Our products could be subject to future legal or regulatory actions, which could have a material adverse effect on our operating results
 
Our software products and hosted services offerings facilitate the transmission of business documents and information including, in some cases, confidential financial data related to payments, invoices and cash management. Our web-based software products, and certain of our hosted services offerings, transmit this data electronically. While we believe that all of our product and service offerings comply with current regulatory and security requirements, there can be no assurance that future legal or regulatory actions will not impact our product and service offerings. To the extent that regulatory or legal developments mandate a change in any of our products or services, or alter the demand for or the competitive environment of our products and services, we might not be able to respond to such requirements in a timely or successful manner. If this were to occur, our business, operating results and financial condition could be materially adversely affected.
 
Any unanticipated performance problems or bugs in our product offerings could have a material adverse effect on our future financial results
 
If the products that we offer and continue to introduce do not sustain marketplace acceptance, our future financial results could be adversely affected. Since certain of our offerings are still in early stages of adoption and since most of our products are continually being enhanced or further developed in response to general marketplace demands, any unanticipated performance problems or bugs that we have not been able to detect could result in additional development costs, diversion of technical and other resources from our other development efforts, negative publicity regarding us and our products, harm to our customer relationships and exposure to potential liability claims. In addition, if our products do not enjoy wide commercial success, our long-term business strategy will be adversely affected, which could have a material adverse effect on our business, operating results and financial condition.

 
Catastrophic events may disrupt our business
 
We are a highly automated business and we rely on our network infrastructure, various software applications and many internal technology systems and data networks for our customer support, development, sales and marketing and accounting and finance functions.
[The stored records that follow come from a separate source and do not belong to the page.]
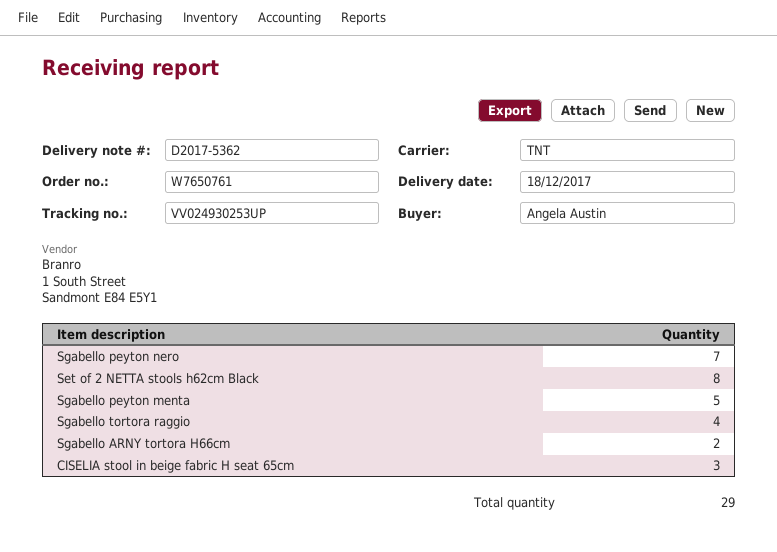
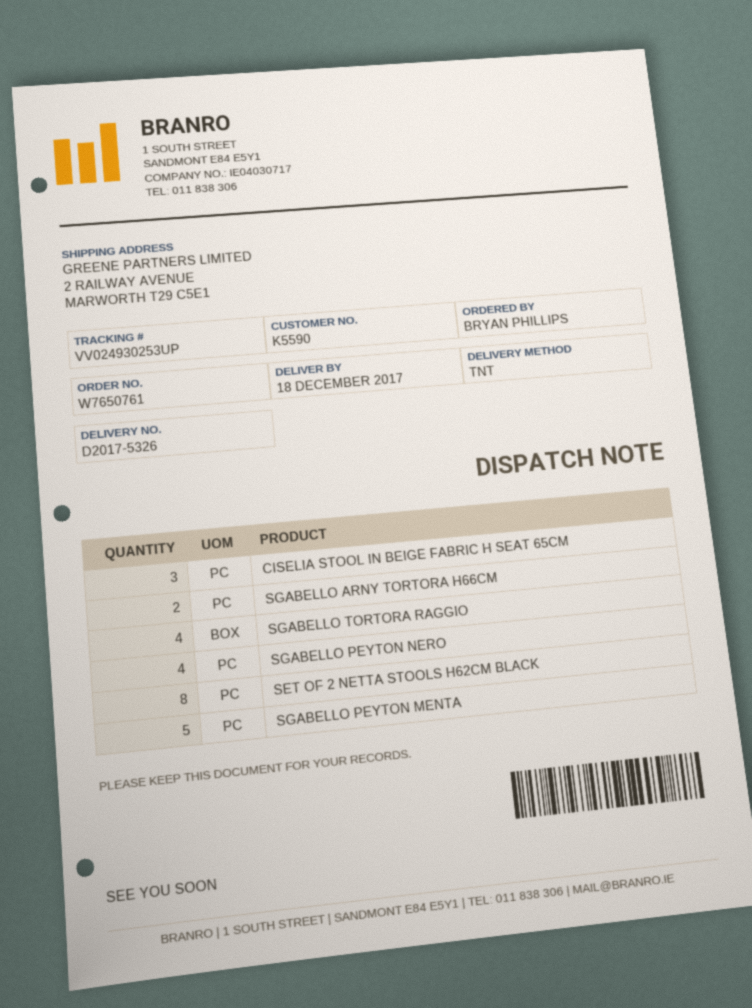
delivery note number: D2017-5362 -> D2017-5326
ordered by: Angela Austin -> BRYAN PHILLIPS
Sgabello peyton nero: 7 -> 4

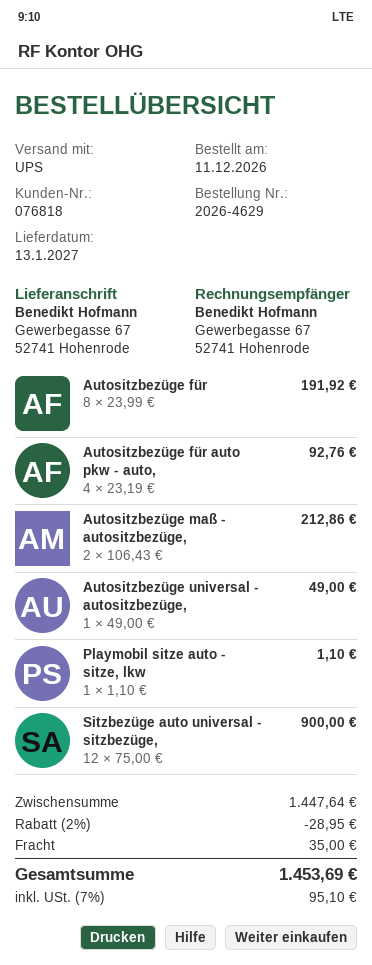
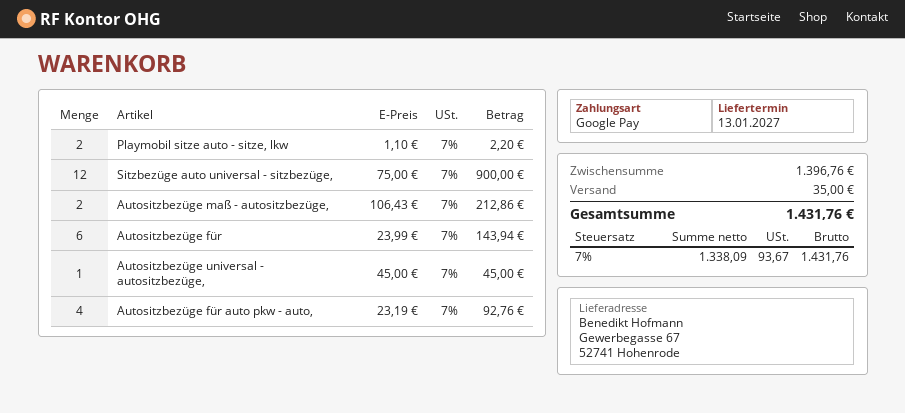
Autositzbezüge für: 8 x 23.99 = 191.92 -> 6 x 23.99 = 143.94
Autositzbezüge universal - autositzbezüge,: 1 x 49.00 = 49.00 -> 1 x 45.00 = 45.00
Playmobil sitze auto - sitze, lkw: 1 x 1.10 = 1.10 -> 2 x 1.10 = 2.20
subtotal: 1447.64 -> 1396.76
discount: 2% = 28.95 -> none
tax: 7% = 95.10 -> 7% = 93.67
total: 1453.69 -> 1431.76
Further, our hosted offerings rely on certain of these systems from the perspective of the ongoing provision of services to our customers and potential customers.  A disruption or failure of these systems in the event of a natural disaster, telecommunications failure, cyber-attack, war, terrorist attack, or other catastrophic event could cause system interruptions, reputational harm, delays in product development, breaches of data security and loss of critical data.  Such an event could also prevent us from fulfilling our customer orders or maintaining certain service level requirements, particularly in respect of our hosted offerings.  While we have developed certain disaster recovery plans and backup systems to reduce the potentially adverse effect of such events, a catastrophic event that results in the destruction or disruption of any of our data centers or our critical business or information technology systems could severely affect our ability to conduct normal business operations and, as a result, our business, operating results and financial condition could be adversely affected.
 
Security breaches or computer viruses could harm our business by disrupting the delivery of services, damaging our reputation, or resulting in material liability to us
 
Our products, particularly our hosted offerings, may be vulnerable to unauthorized access, computer viruses and other disruptive problems. In the course of providing services to our customers, we may collect, store, process or transmit sensitive and confidential information. A security breach affecting us could damage our reputation and result in the loss of customers and potential customers.  Such an event could also result in material financial liability to us.
 
Privacy, security, and compliance concerns have continued to increase as technology has evolved to facilitate e-commerce. We may need to spend significant capital or other resources to ensure ongoing protection against the threat of security breaches or to alleviate problems caused by security concerns. Additionally, computer viruses could infiltrate our systems and disrupt our business and our provision of services, particularly our hosted offerings. Any such event could have an adverse effect on our business, operating results, and financial condition.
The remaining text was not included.